Wer steckt hinter dem Absturz des Malaysischen Flugzeuges über der Ukraine? Unbekannte bieten 30 Millionen Dollar Belohnung für den entscheidenden Hinweis.

Soldaten tragen ein Wrackteil der MH17 weg, die über der Ukraine abgestürzt ist.

Bildlegende: Wer steckt hinter dem Absturz der MH17? Keystone

Die niederländischen Strafermittler sind sich praktisch sicher: Der Malasyia-Jet MH17 wurde von einer Boden-Luft-Rakete abgeschossen wurde. Unklar ist nur von wem.

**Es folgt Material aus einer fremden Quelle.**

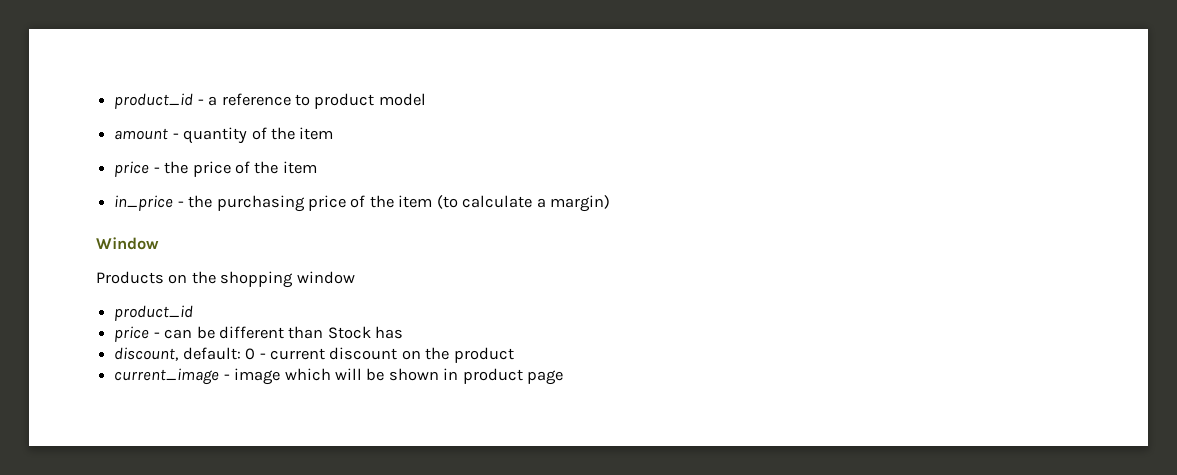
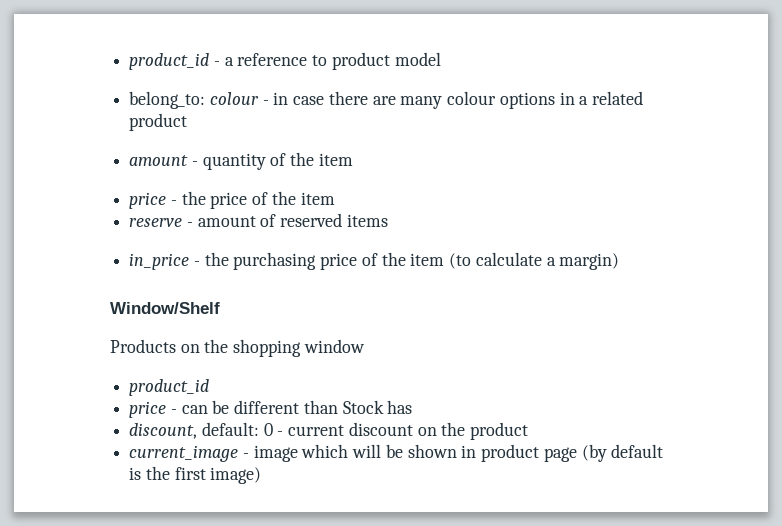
+ belong_to: colour - in case there are many colour options in a related product
+ reserve - amount of reserved items
- Window
+ Window/Shelf
- current_image - image which will be shown in product page
+ current_image - image which will be shown in product page (by default is the first image)

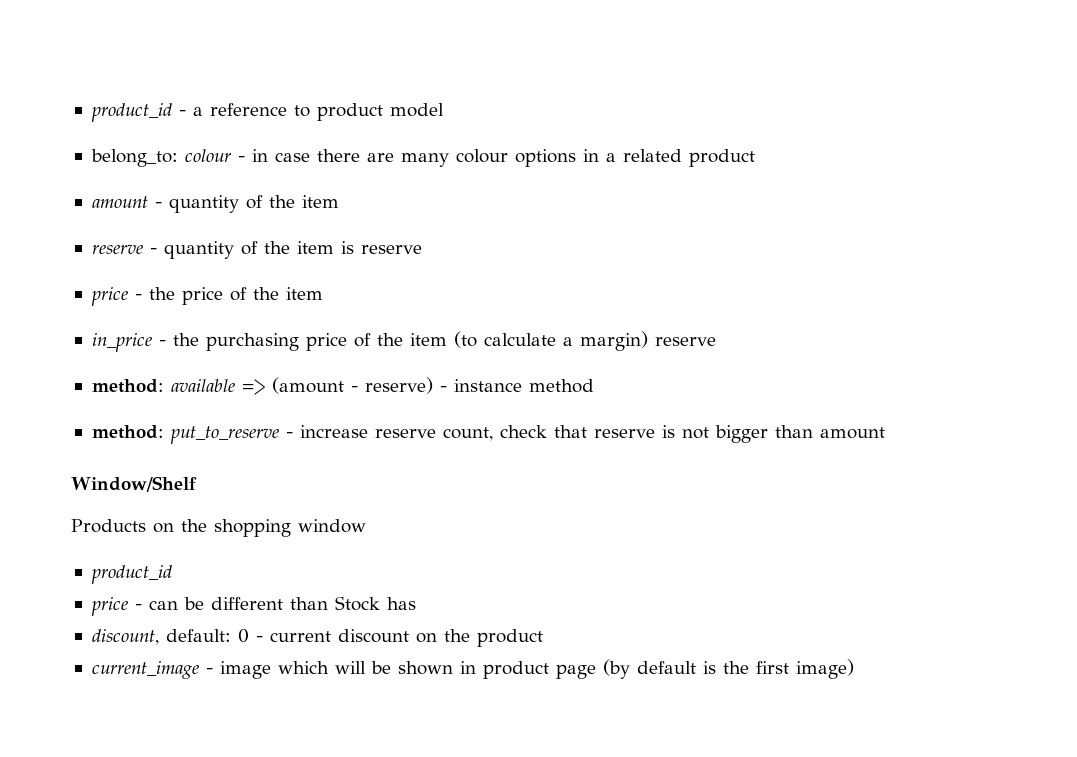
+ reserve - quantity of the item is reserve
- reserve - amount of reserved items
- in_price - the purchasing price of the item (to calculate a margin)
+ in_price - the purchasing price of the item (to calculate a margin) reserve
+ method: available => (amount - reserve) - instance method
+ method: put_to_reserve - increase reserve count, check that reserve is not bigger than amount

Unbekannte bieten nun 30 Millionen Dollar für den entscheidenden Hinweis auf Täter und Hintermänner. Ein so hohes Kopfgeld gab es noch nie. Für die Ergreifung von Al Kaida-Chef Osama bin Laden boten die USA 25 Millionen Dollar.

Geld in Zürich hinterlegt

Josef Resch von der Lübecker Wirtschaftsfahndung Wifka wurde laut dem deutschen Wirtschaftsmagazin «Capital» beauftragt, das Kopfgeld auszuschreiben. Das Geld sei «sicher in der Schweiz/Zürich» hinterlegt, gibt Resch auf der Firmenwebseite bekannt.

Reschs Aufgabe ist es, die eingehenden Hinweise zu sammeln, auszuwerten und überprüfen: «Jeder ist käuflich, es ist nur eine Frage der Summe», sagte er gegenüber «Capital».

Neue Identität auf sicher

Jene, die die richtigen Hinweise liefern, bekommen auch eine neue Identität garantiert.